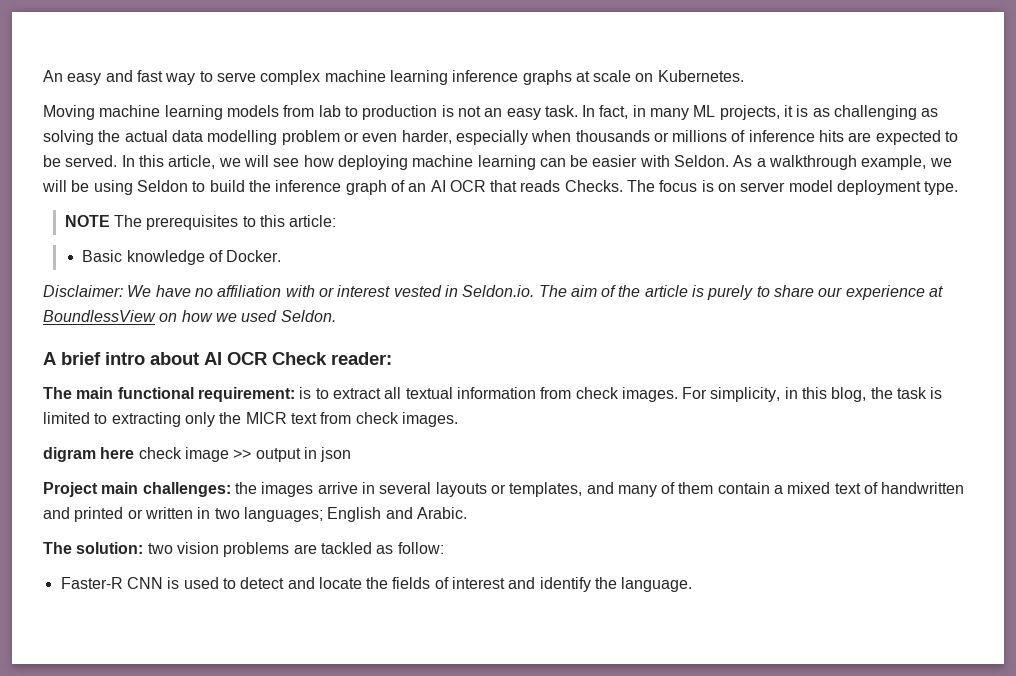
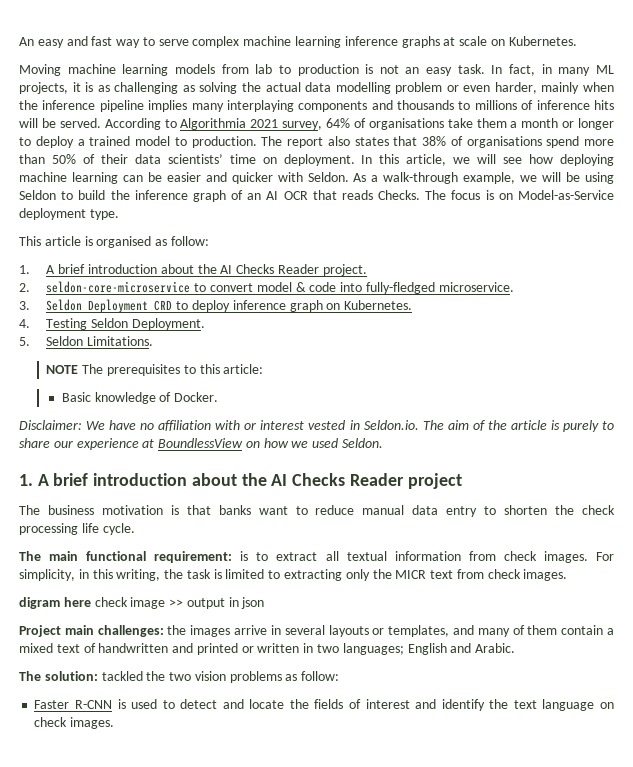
[455,130,959,145] [43,155,118,167] especially when thousands or millions of inference hits are expected to be served. -> [541,82,614,94] [19,100,614,112] [19,118,614,130] [19,136,614,148] [19,154,355,166] mainly when the inference pipeline implies many interplaying components and thousands to millions of inference hits will be served. According to Algorithmia 2021 survey, 64% of organisations take them a month or longer to deploy a trained model to production. The report also states that 38% of organisations spend more than 50% of their data scientists’ time on deployment.
(638, 161) none -> [205,172,273,184] and quicker
[769,155,858,170] walkthrough -> [383,172,459,184] walk-through
[740,180,833,192] server model -> [518,190,615,200] Model-as-Service
(959, 188) none -> [19,236,209,248] [19,264,367,276] [19,281,514,294] [19,299,413,313] [19,318,205,330] [19,336,154,346] // This article is organised as follow: // 1. A brief introduction about the AI Checks Reader project. // 2. seldon-core-microservice to convert model & code into fully-fledged microservice. // 3. Seldon Deployment CRD to deploy inference graph on Kubernetes. // 4. Testing Seldon Deployment. // 5. Seldon Limitations.
[43,352,392,365] A brief intro about AI OCR Check reader: -> [19,473,462,489] [19,505,615,517] [19,523,135,535] 1. A brief introduction about the AI Checks Reader project // The business motivation is that banks want to reduce manual data entry to shorten the check processing life cycle.
[831,387,867,402] blog, -> [116,569,161,581] writing,
(144, 548) none -> [101,671,166,681] tackled the
[293,542,444,554] [60,577,163,589] are tackled as follow: // Faster-R CNN -> [285,671,340,681] [34,700,112,709] as follow: // Faster R-CNN
[621,577,693,592] language. -> [513,699,615,711] [34,717,115,729] text language on check images.

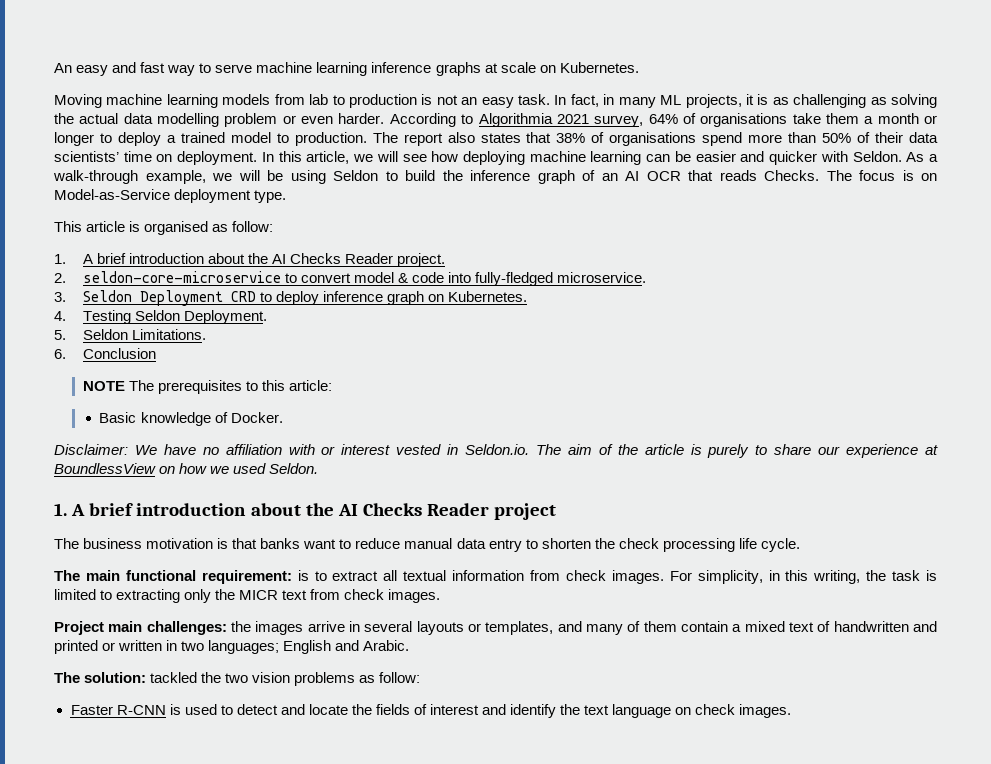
[192,36,240,48] complex -> (253, 68) none
[494,82,614,94] [19,100,614,112] [19,118,101,128] harder, mainly when the inference pipeline implies many interplaying components and thousands to millions of inference hits will be served. -> [338,113,385,124] harder.
(154, 341) none -> [54,348,156,359] // 6. Conclusion
[19,597,265,609] // digram here check image >> output in json -> (441, 596) none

__Work required__
Would you set down the material exactly as it stands, without the pictures?

__Completed task__
[455,130,959,145] [43,155,118,167] especially when thousands or millions of inference hits are expected to be served. -> [541,82,614,94] [19,100,614,112] [19,118,614,130] [19,136,614,148] [19,154,355,166] mainly when the inference pipeline implies many interplaying components and thousands to millions of inference hits will be served. According to Algorithmia 2021 survey, 64% of organisations take them a month or longer to deploy a trained model to production. The report also states that 38% of organisations spend more than 50% of their data scientists’ time on deployment.
(638, 161) none -> [205,172,273,184] and quicker
[769,155,858,170] walkthrough -> [383,172,459,184] walk-through
[740,180,833,192] server model -> [518,190,615,200] Model-as-Service
(959, 188) none -> [19,236,209,248] [19,264,367,276] [19,281,514,294] [19,299,413,313] [19,318,205,330] [19,336,154,346] // This article is organised as follow: // 1. A brief introduction about the AI Checks Reader project. // 2. seldon-core-microservice to convert model & code into fully-fledged microservice. // 3. Seldon Deployment CRD to deploy inference graph on Kubernetes. // 4. Testing Seldon Deployment. // 5. Seldon Limitations.
[43,352,392,365] A brief intro about AI OCR Check reader: -> [19,473,462,489] [19,505,615,517] [19,523,135,535] 1. A brief introduction about the AI Checks Reader project // The business motivation is that banks want to reduce manual data entry to shorten the check processing life cycle.
[831,387,867,402] blog, -> [116,569,161,581] writing,
(144, 548) none -> [101,671,166,681] tackled the
[293,542,444,554] [60,577,163,589] are tackled as follow: // Faster-R CNN -> [285,671,340,681] [34,700,112,709] as follow: // Faster R-CNN
[621,577,693,592] language. -> [513,699,615,711] [34,717,115,729] text language on check images.

[192,36,240,48] complex -> (253, 68) none
[494,82,614,94] [19,100,614,112] [19,118,101,128] harder, mainly when the inference pipeline implies many interplaying components and thousands to millions of inference hits will be served. -> [338,113,385,124] harder.
(154, 341) none -> [54,348,156,359] // 6. Conclusion
[19,597,265,609] // digram here check image >> output in json -> (441, 596) none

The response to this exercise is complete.